US-12619575-B2 - Systems and methods for performant data matching
Abstract
The present disclosure is directed to systems and methods for performant data matching. Entities maintain large amounts of data and desire to reconcile duplicative records. One way to solve this problem is through data matching. However, standard data matching at the record level can be laborious and inefficient. To remedy these inefficiencies in data matching, the present disclosure describes a system where the token records are tokenized a second time into token sets based on the token records satisfying at least one token set rule. A token set rule may be based on the common presence of multiple tokens in a token record. If multiple token records have the required tokens from the set rule, then those token records can be hashed and rolled-up into the token set (i.e., tokenized a second time into the token set). The token set allows for more efficient data matching.
Inventors
- Curtiss W. Schuler
- Brett A. Norris
- Satyender Goel
Assignees
- COLLIBRA BELGIUM BV
Dates
- Publication Date
- 20260505
- Application Date
- 20240916
Claims (20)
- 1 . A method comprising: increasing efficiency of token comparison by determining, using at least one hashing roll-up function including at least one token set rule, that a first record and a second record satisfy the at least one token set rule, wherein the first record includes a first token having a first token type and the second record includes a second token having a second token type, wherein the token set rule indicates one or more token types that a token needs to have to be associated with the token set rule, and wherein determining includes determining that the first record and the second record include the one or more token types associated with the token set rule; merging the first record and the second record into a token set; determining the token set is not present in at least one token repository; and in response to determining the token set is not present in the at least one token repository, storing the token set in the at least one token repository.
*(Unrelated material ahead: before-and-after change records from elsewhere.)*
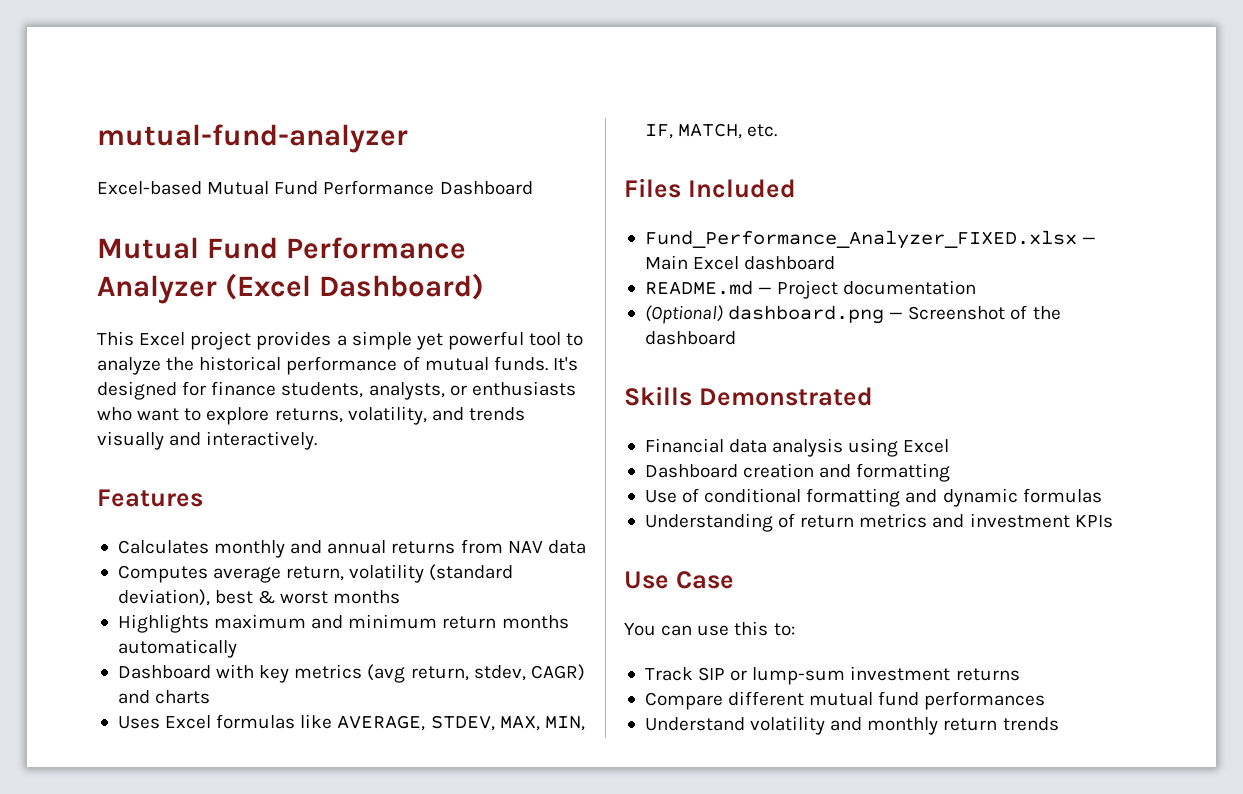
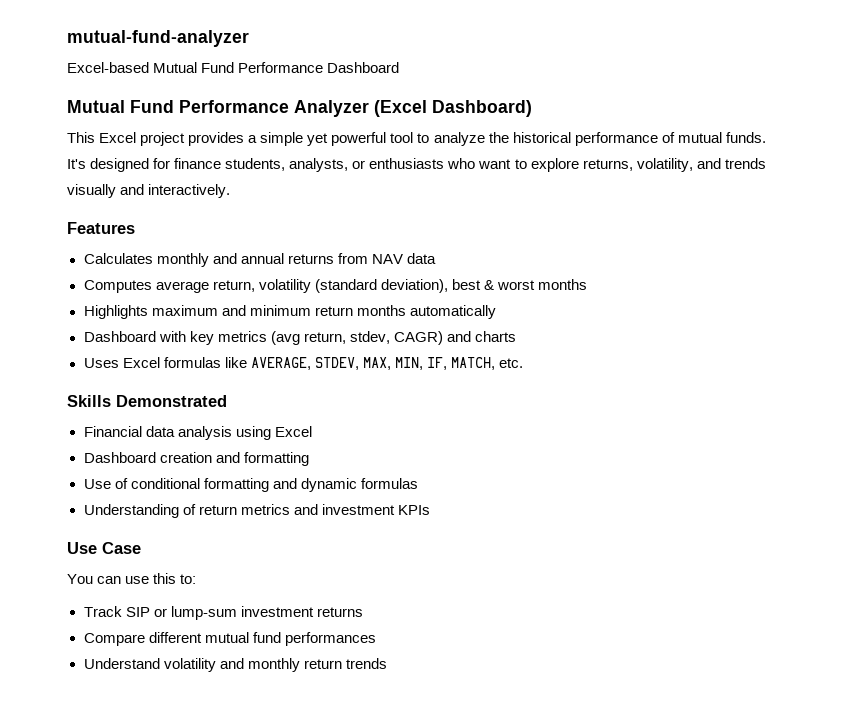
- Files Included
- Fund_Performance_Analyzer_FIXED.xlsx — Main Excel dashboard
- README.md — Project documentation
- (Optional) dashboard.png — Screenshot of the dashboard

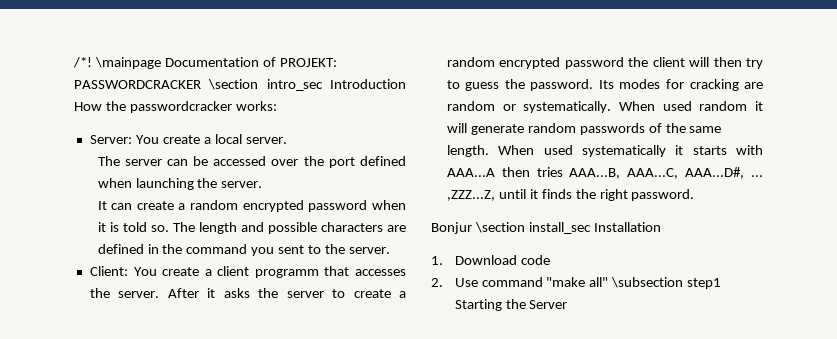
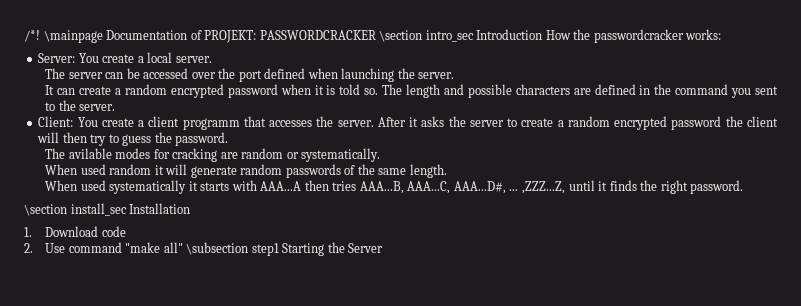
- After it asks the server to create a random encrypted password the client will then try to guess the password. Its modes for cracking are random or systematically. When used random it will generate random passwords of the same length. When used systematically it starts with AAA...A then tries AAA...B, AAA...C, AAA...D#, ... ,ZZZ...Z, until it finds the right password.
+ After it asks the server to create a random encrypted password the client will then try to guess the password.
+ The avilable modes for cracking are random or systematically.
+ When used random it will generate random passwords of the same length.
+ When used systematically it starts with AAA...A then tries AAA...B, AAA...C, AAA...D#, ... ,ZZZ...Z, until it finds the right password.
- Bonjur \section install_sec Installation
+ \section install_sec Installation

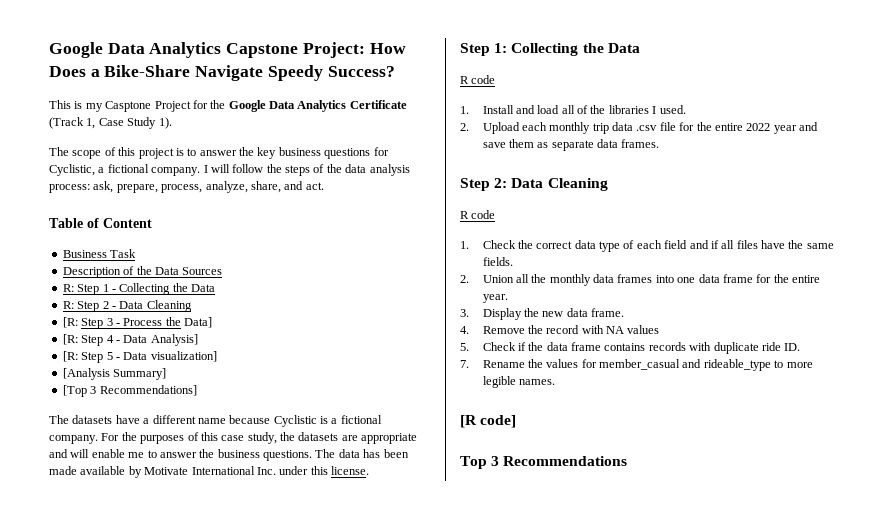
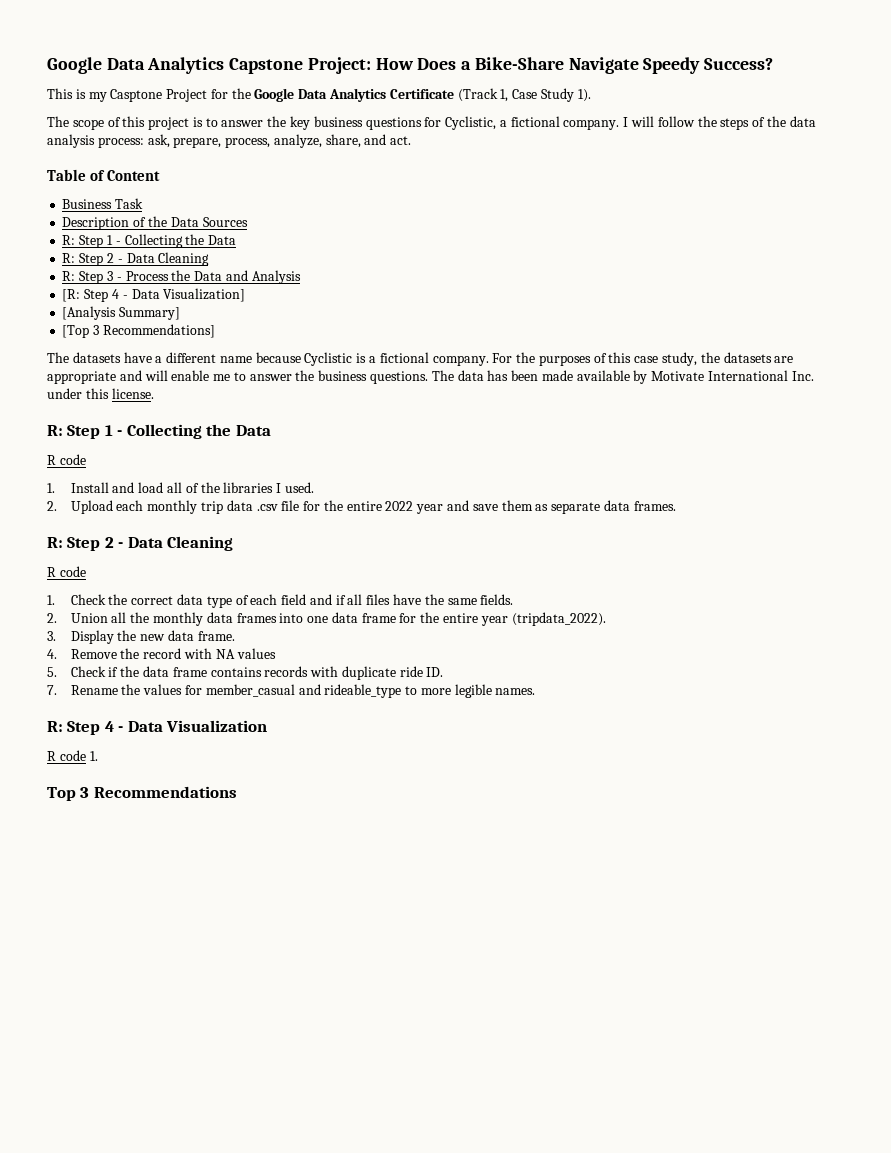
- [R: Step 3 - Process the Data]
+ R: Step 3 - Process the Data and Analysis
- [R: Step 4 - Data Analysis]
- [R: Step 5 - Data visualization]
+ [R: Step 4 - Data Visualization]
  The data has been made available by Motivate International Inc. under this license.
- Step 1: Collecting the Data
+ R: Step 1 - Collecting the Data
  2. Upload each monthly trip data .csv file for the entire 2022 year and save them as separate data frames.
- Step 2: Data Cleaning
+ R: Step 2 - Data Cleaning
- 2. Union all the monthly data frames into one data frame for the entire year.
+ 2. Union all the monthly data frames into one data frame for the entire year (tripdata_2022).
- [R code]
+ R: Step 4 - Data Visualization
+ R code 1.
- 2 . The method of claim 1 , further comprising: retokenizing the token set into a single token; and comparing the single token to at least one token record from a third source.
- 3 . The method of claim 1 , further comprising: comparing the token set to at least one token record from a third source; and retokenizing, by the at least one hashing roll-up function, the at least one token record from the third source into the token set.
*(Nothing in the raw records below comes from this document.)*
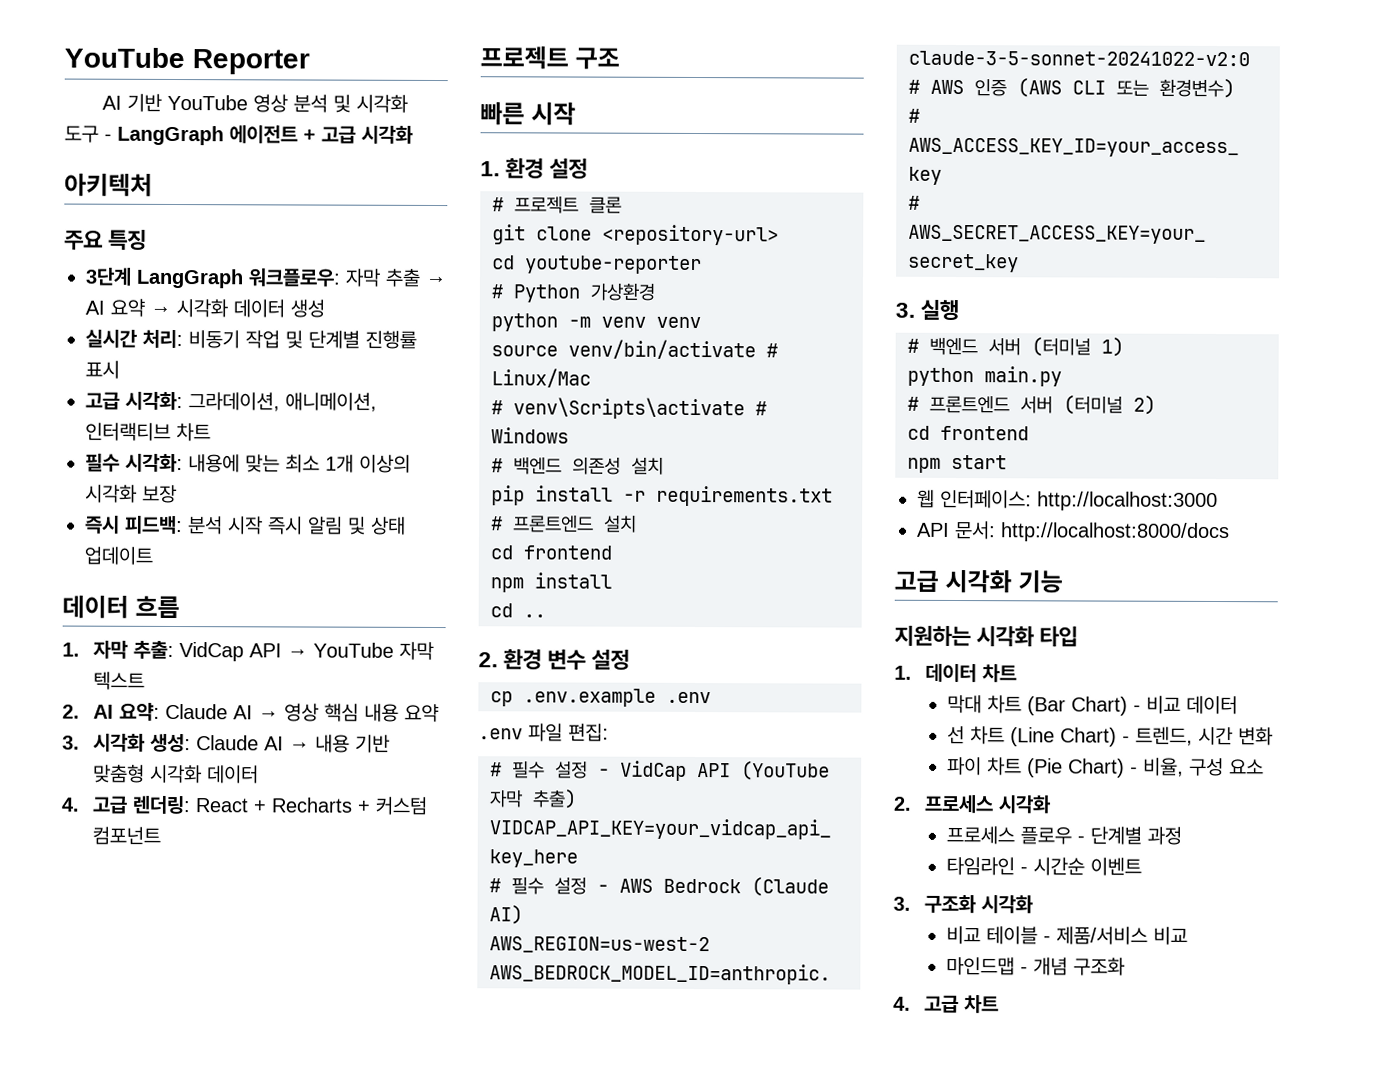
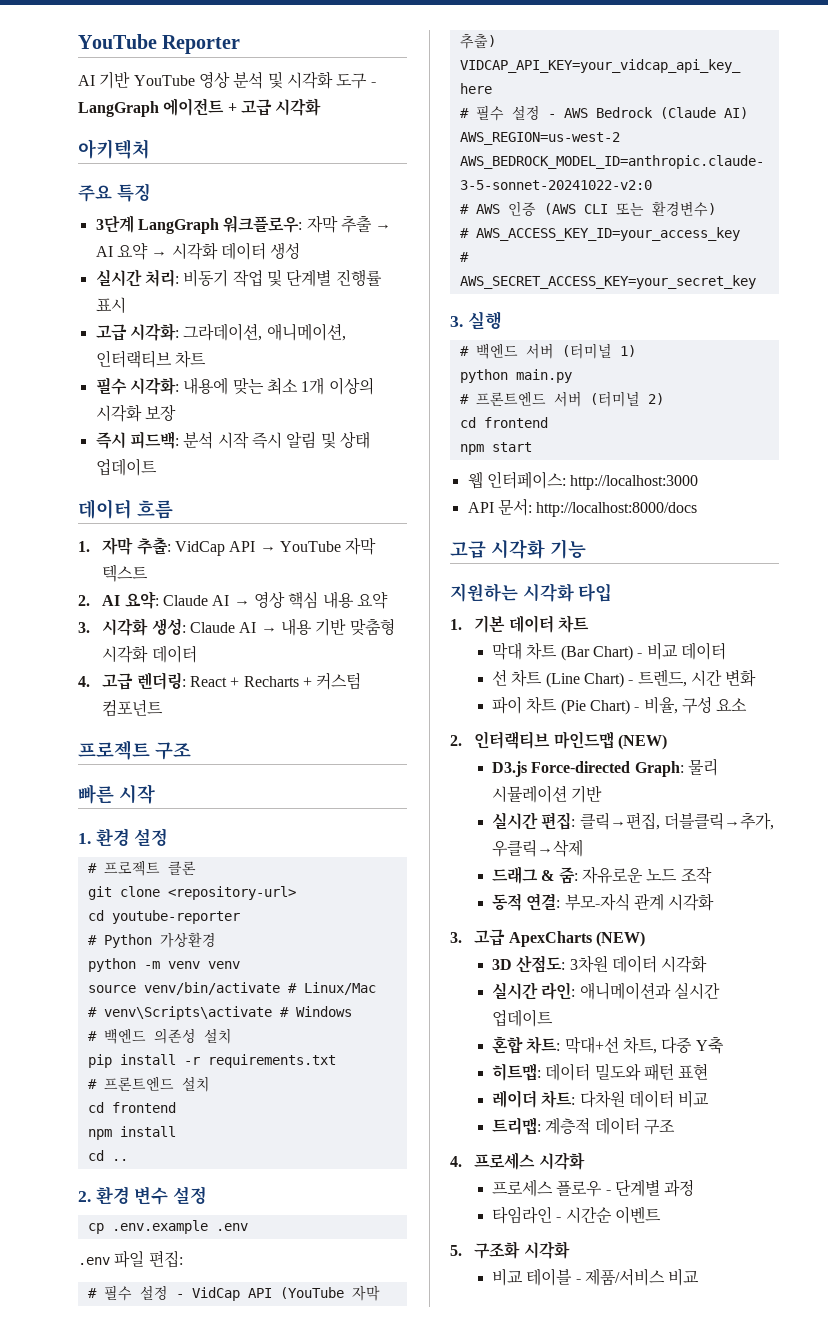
- 1. 데이터 차트
+ 1. 기본 데이터 차트
- 2. 프로세스 시각화
+ 2. 인터랙티브 마인드맵 (NEW)
+ D3.js Force-directed Graph: 물리 시뮬레이션 기반
+ 실시간 편집: 클릭→편집, 더블클릭→추가, 우클릭→삭제
+ 드래그 & 줌: 자유로운 노드 조작
+ 동적 연결: 부모-자식 관계 시각화
+ 3. 고급 ApexCharts (NEW)
+ 3D 산점도: 3차원 데이터 시각화
+ 실시간 라인: 애니메이션과 실시간 업데이트
+ 혼합 차트: 막대+선 차트, 다중 Y축
+ 히트맵: 데이터 밀도와 패턴 표현
+ 레이더 차트: 다차원 데이터 비교
+ 트리맵: 계층적 데이터 구조
+ 4. 프로세스 시각화
- 3. 구조화 시각화
+ 5. 구조화 시각화
- 마인드맵 - 개념 구조화
- 4. 고급 차트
- 4 . The method of claim 1 , further comprising: identifying at least one overlapping token record in a third source based on the at least one hashing roll-up function.
- 5 . The method of claim 1 , further comprising: identifying at least one duplicate token record in a third source based on the at least one hashing roll-up function.
- 6 . The method of claim 1 , wherein each of the first record and the second record comprise at least one common token.
- 7 . The method of claim 1 , wherein the at least one token set rule is based on a presence of at least one common token, and wherein the at least one token repository is comprised of a plurality of token records from at least one of: a customer source or a reference source.
- 8 . A system comprising: one or more processors; and one or more memories storing instructions that, when executed by the one or more processors, cause the system to perform a process comprising: increasing efficiency of token comparison by determining, using at least one hashing roll-up function including at least one token set rule, that a first record and a second record satisfy the at least one token set rule, wherein the first record includes a first token having a first token type and the second record includes a second token having a second token type, wherein the token set rule indicates one or more token types that a token needs to have to be associated with the token set rule, and wherein determining includes determining that the first record and the second record include the one or more token types associated with the token set rule; merging the first record and the second record into a token set; determining the token set is not present in at least one token repository; and in response to determining the token set is not present in the at least one token repository, storing the token set in the at least one token repository.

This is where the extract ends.